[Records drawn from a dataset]
Segment Open

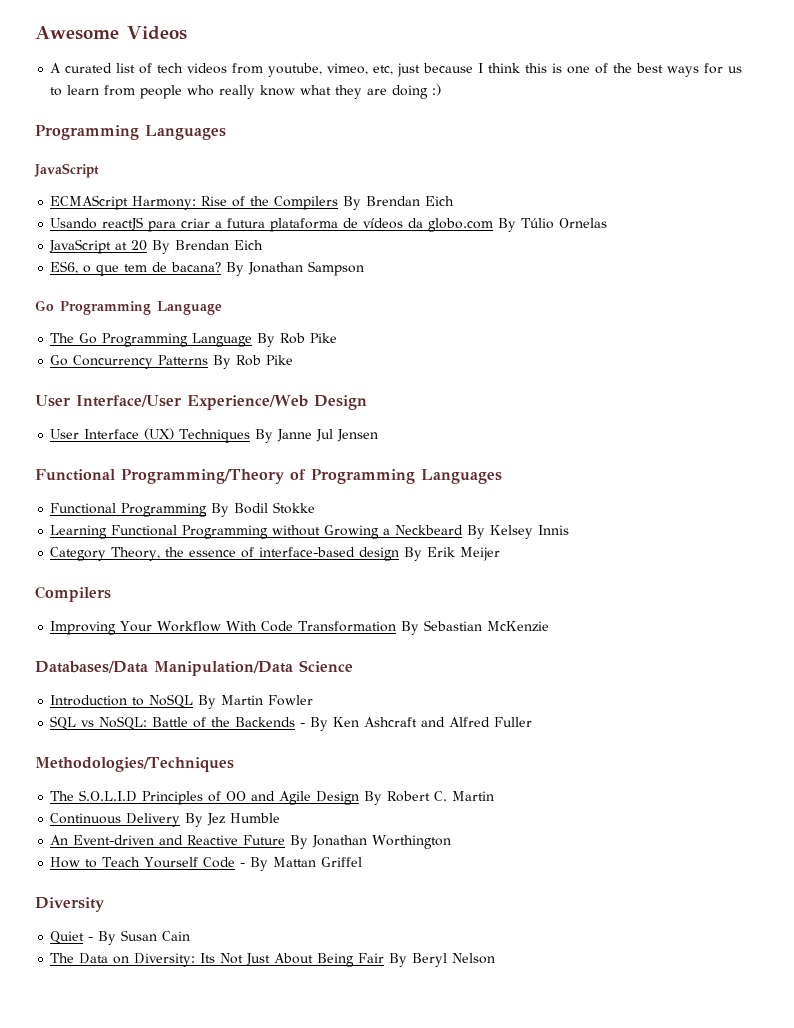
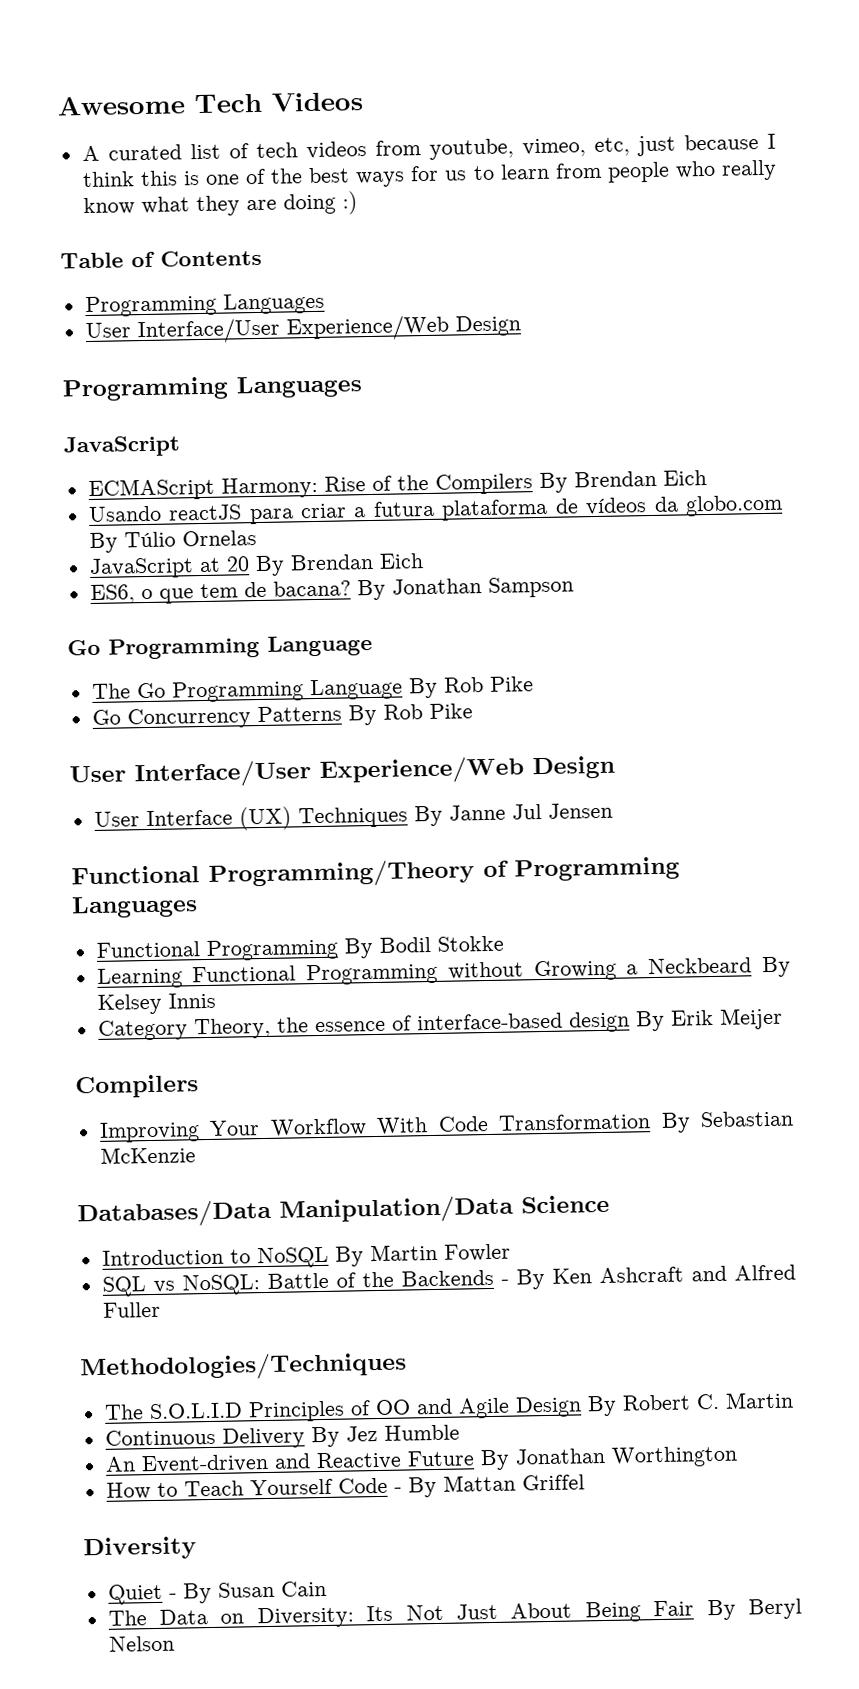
- Awesome Videos
+ Awesome Tech Videos
+ Table of Contents
+ Programming Languages
+ User Interface/User Experience/Web Design

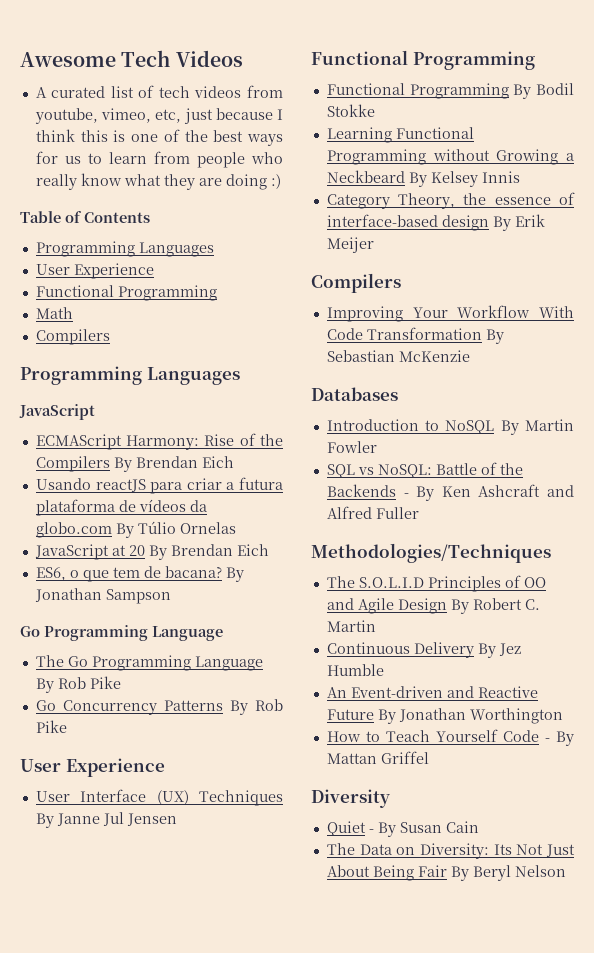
  Table of Contents
  Programming Languages
- User Interface/User Experience/Web Design
+ User Experience
+ Functional Programming
+ Math
+ Compilers
  Go Concurrency Patterns By Rob Pike
- User Interface/User Experience/Web Design
+ User Experience
  User Interface (UX) Techniques By Janne Jul Jensen
- Functional Programming/Theory of Programming Languages
+ Functional Programming
- Databases/Data Manipulation/Data Science
+ Databases

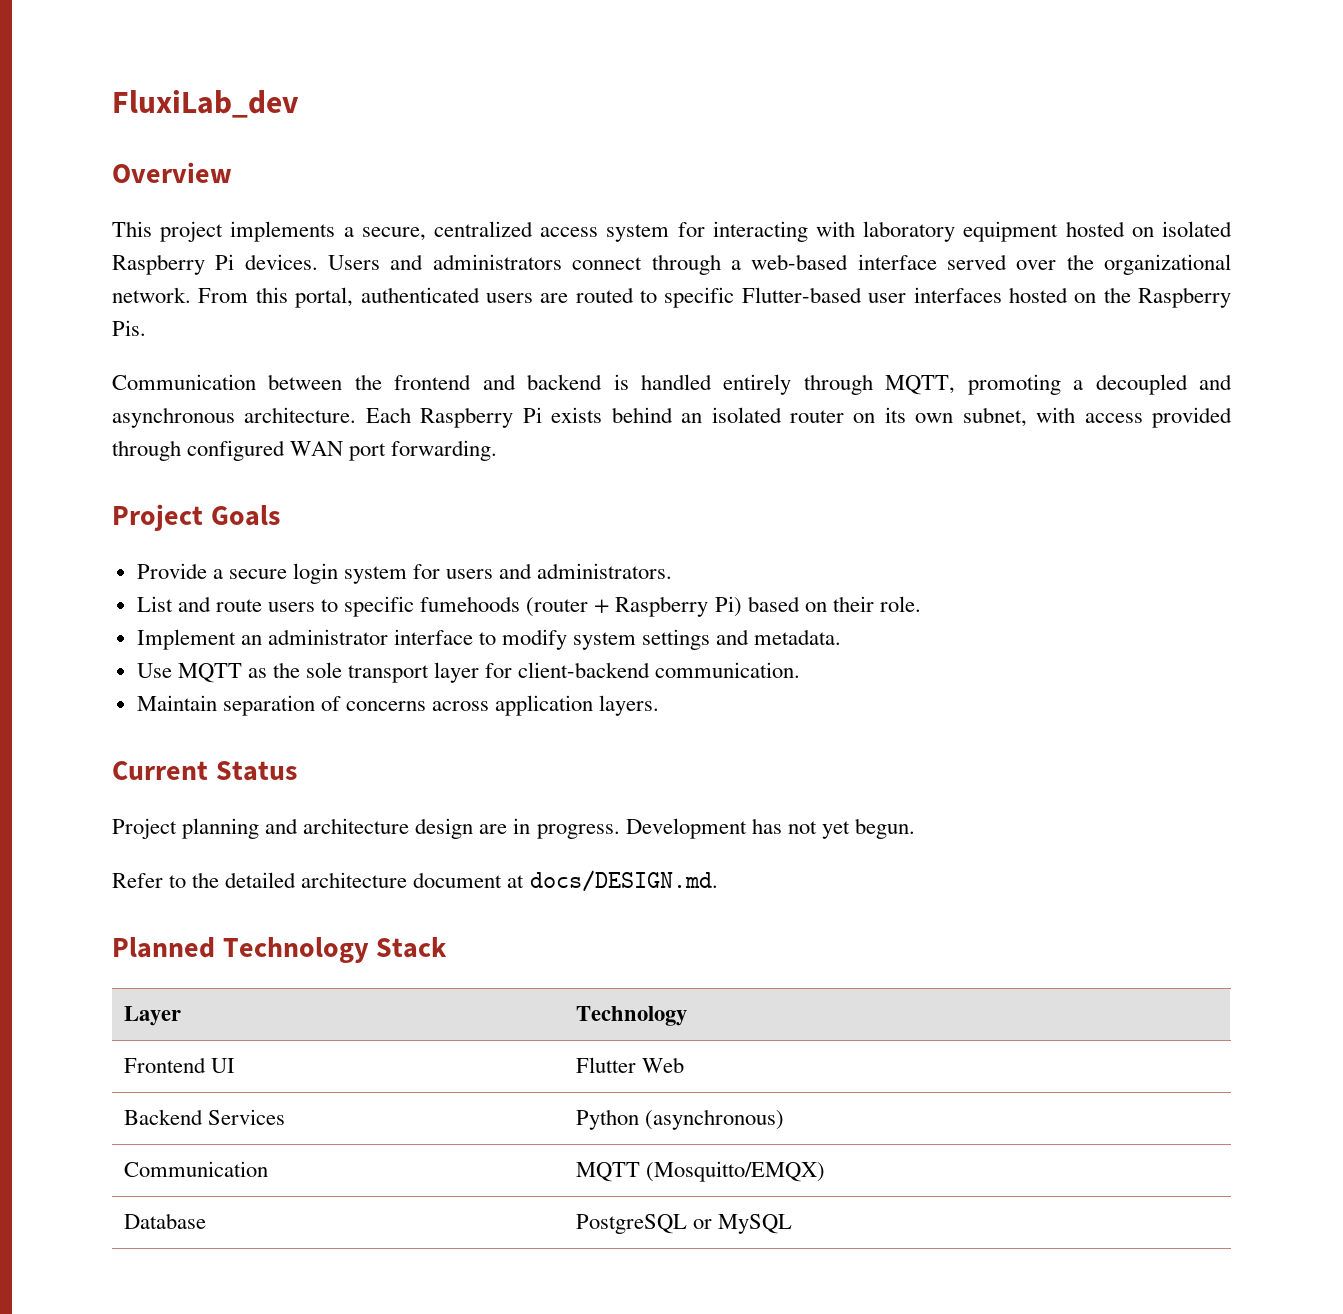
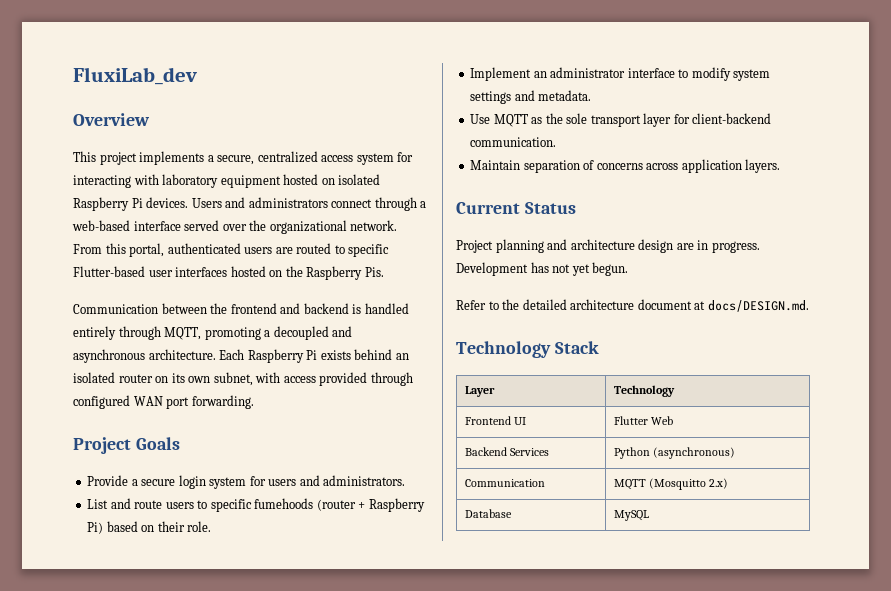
- Planned Technology Stack
+ Technology Stack
- Communication | MQTT (Mosquitto/EMQX)
+ Communication | MQTT (Mosquitto 2.x)
- Database | PostgreSQL or MySQL
+ Database | MySQL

Segment Closed

### ABOUT THIS TASK
Write out exactly the lines from the one containing "Awesome Tech Videos" through the last line of the records above, both ends included, and leave out any pictures.

### OUTPUT OF THE TASK
+ Awesome Tech Videos
+ Table of Contents
+ Programming Languages
+ User Interface/User Experience/Web Design

  Table of Contents
  Programming Languages
- User Interface/User Experience/Web Design
+ User Experience
+ Functional Programming
+ Math
+ Compilers
  Go Concurrency Patterns By Rob Pike
- User Interface/User Experience/Web Design
+ User Experience
  User Interface (UX) Techniques By Janne Jul Jensen
- Functional Programming/Theory of Programming Languages
+ Functional Programming
- Databases/Data Manipulation/Data Science
+ Databases

- Planned Technology Stack
+ Technology Stack
- Communication | MQTT (Mosquitto/EMQX)
+ Communication | MQTT (Mosquitto 2.x)
- Database | PostgreSQL or MySQL
+ Database | MySQL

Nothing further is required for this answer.